= What you will do =
Nothing but the lines below from the one holding "html: <div>圣湘生物科技股份有限公司企业标准</div> ->" up to and including the one holding "right: 8px ->" should be copied, exactly and without pictures.

= Supplied material =
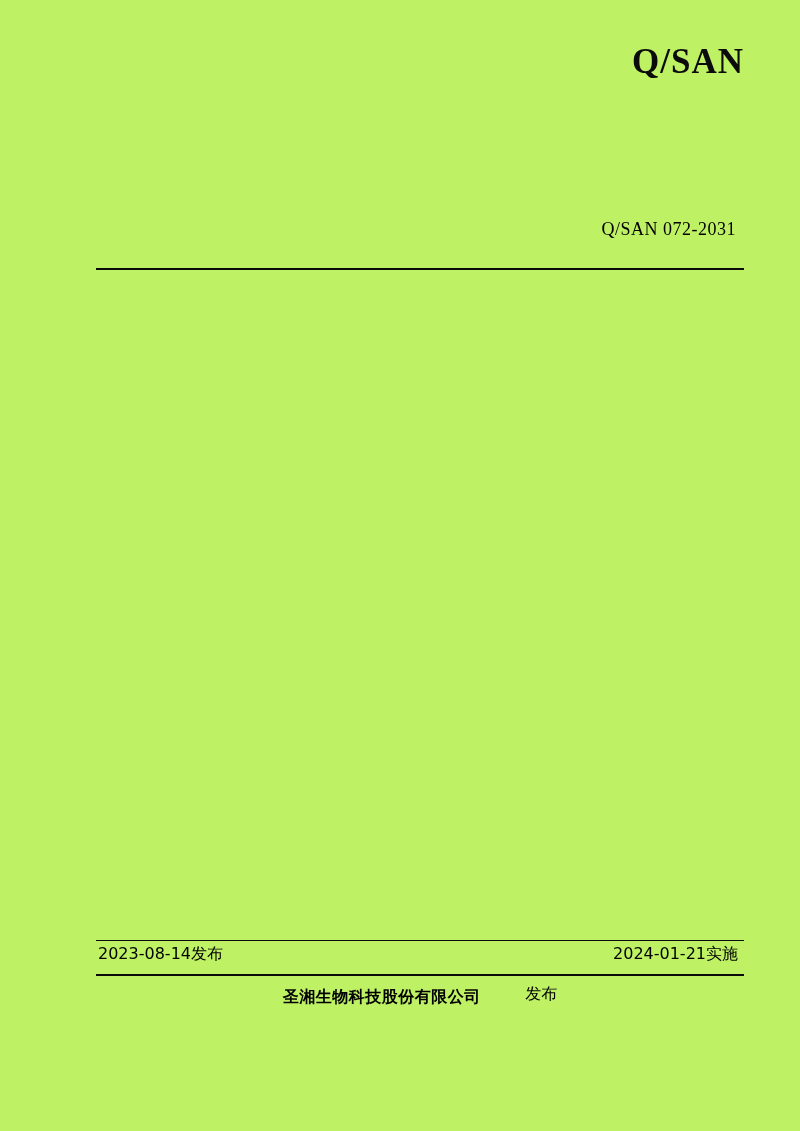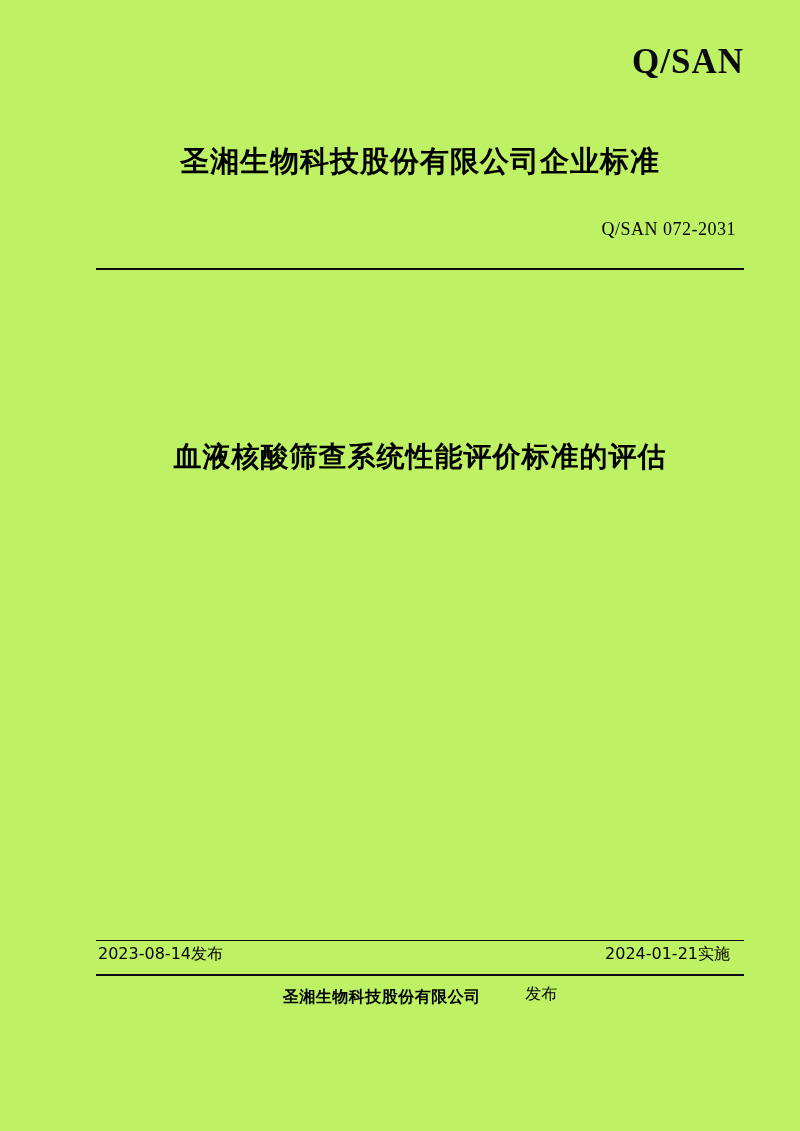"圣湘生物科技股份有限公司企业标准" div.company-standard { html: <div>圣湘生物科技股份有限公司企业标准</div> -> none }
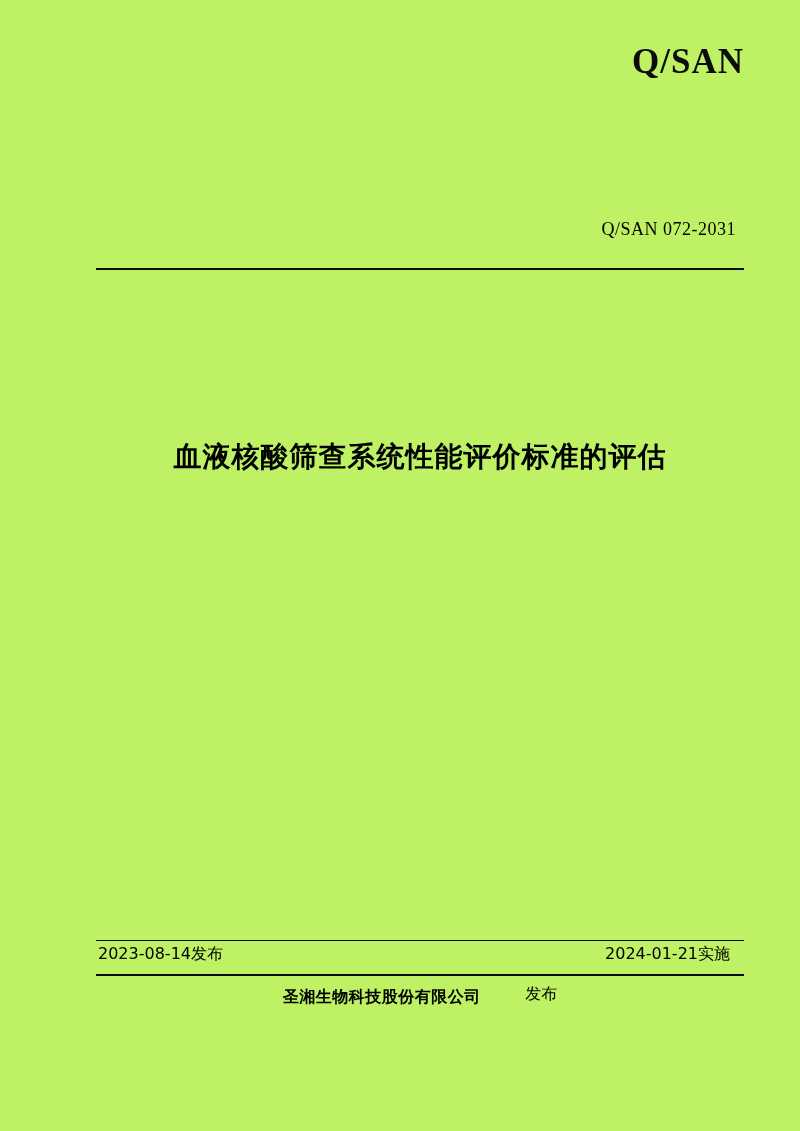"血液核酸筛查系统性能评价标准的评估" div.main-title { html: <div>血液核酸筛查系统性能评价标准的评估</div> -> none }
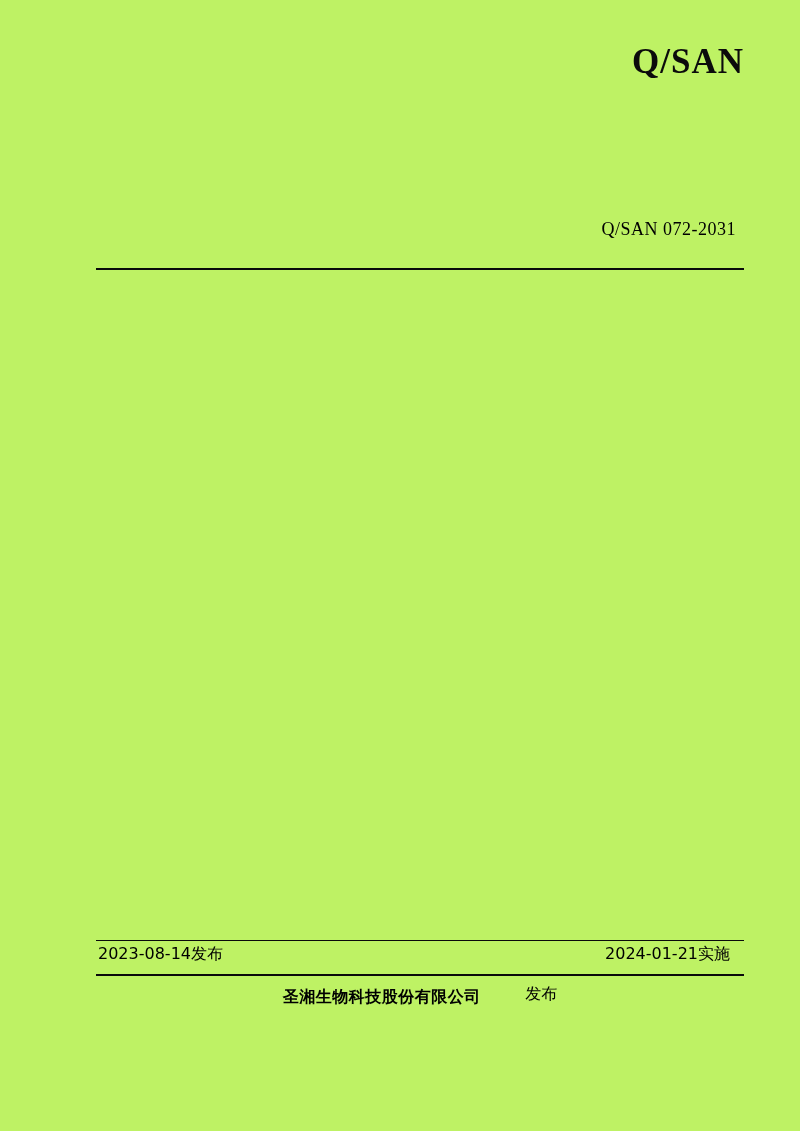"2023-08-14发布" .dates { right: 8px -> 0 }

---

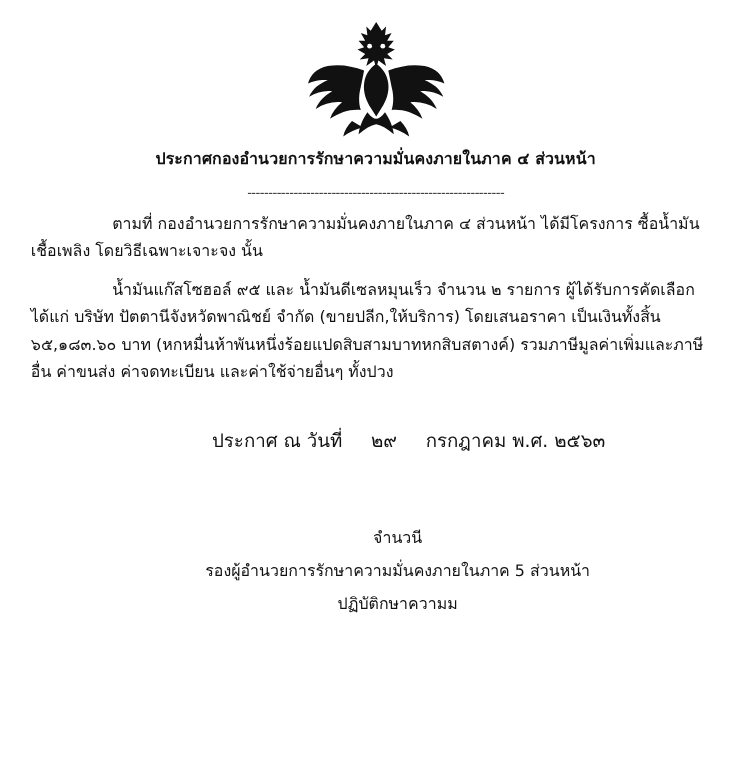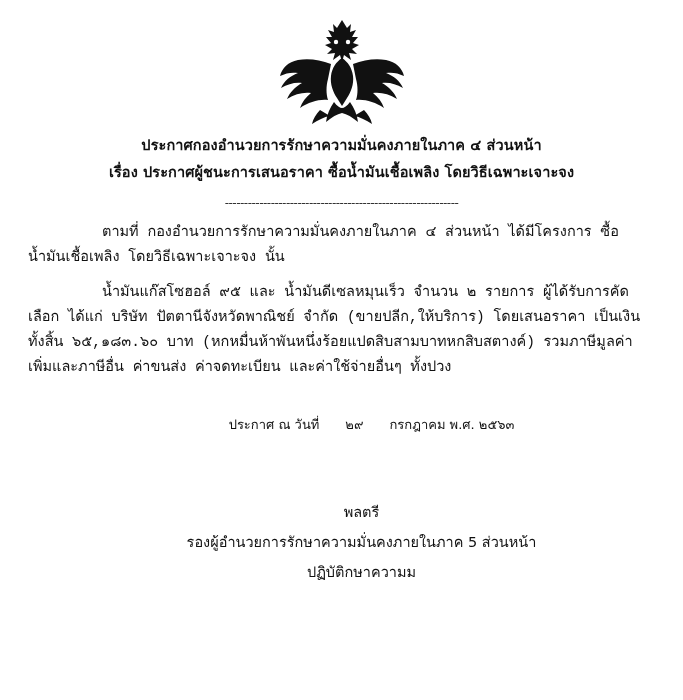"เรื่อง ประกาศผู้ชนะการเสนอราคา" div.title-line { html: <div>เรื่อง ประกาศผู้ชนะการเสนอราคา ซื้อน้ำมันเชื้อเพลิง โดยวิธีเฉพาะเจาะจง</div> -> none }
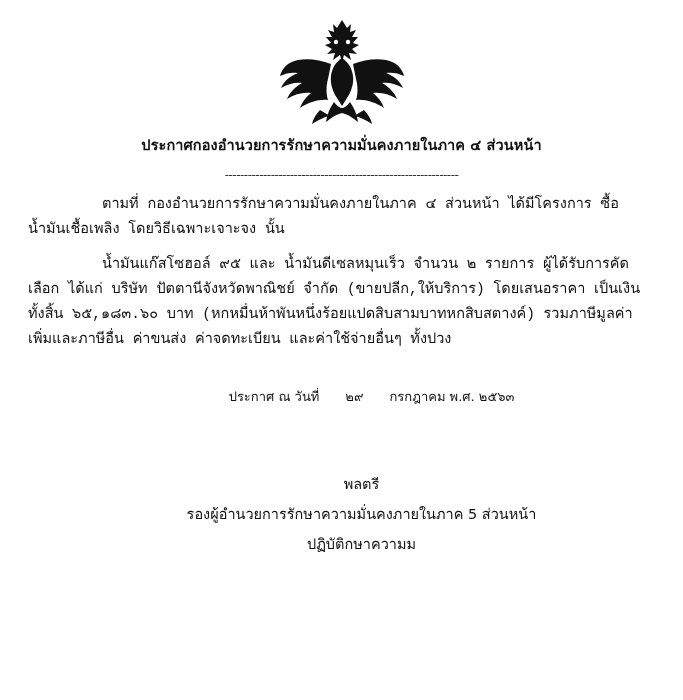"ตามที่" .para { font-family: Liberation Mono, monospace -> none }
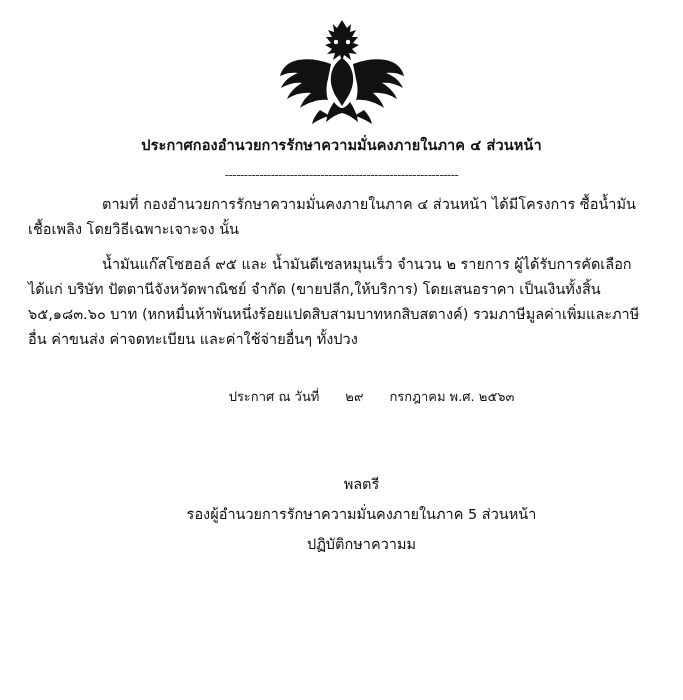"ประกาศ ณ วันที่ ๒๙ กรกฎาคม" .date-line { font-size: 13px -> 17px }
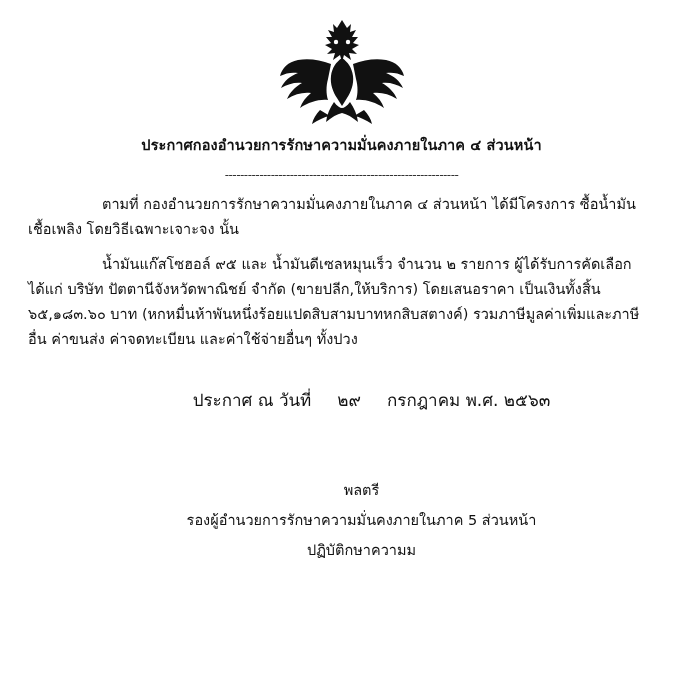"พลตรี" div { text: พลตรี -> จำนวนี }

* * *

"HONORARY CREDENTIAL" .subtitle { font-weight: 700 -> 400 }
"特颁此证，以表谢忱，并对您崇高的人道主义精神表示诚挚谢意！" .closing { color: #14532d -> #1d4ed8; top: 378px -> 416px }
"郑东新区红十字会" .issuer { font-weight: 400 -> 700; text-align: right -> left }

= Written solution =
"圣湘生物科技股份有限公司企业标准" div.company-standard { html: <div>圣湘生物科技股份有限公司企业标准</div> -> none }
"血液核酸筛查系统性能评价标准的评估" div.main-title { html: <div>血液核酸筛查系统性能评价标准的评估</div> -> none }
"2023-08-14发布" .dates { right: 8px -> 0 }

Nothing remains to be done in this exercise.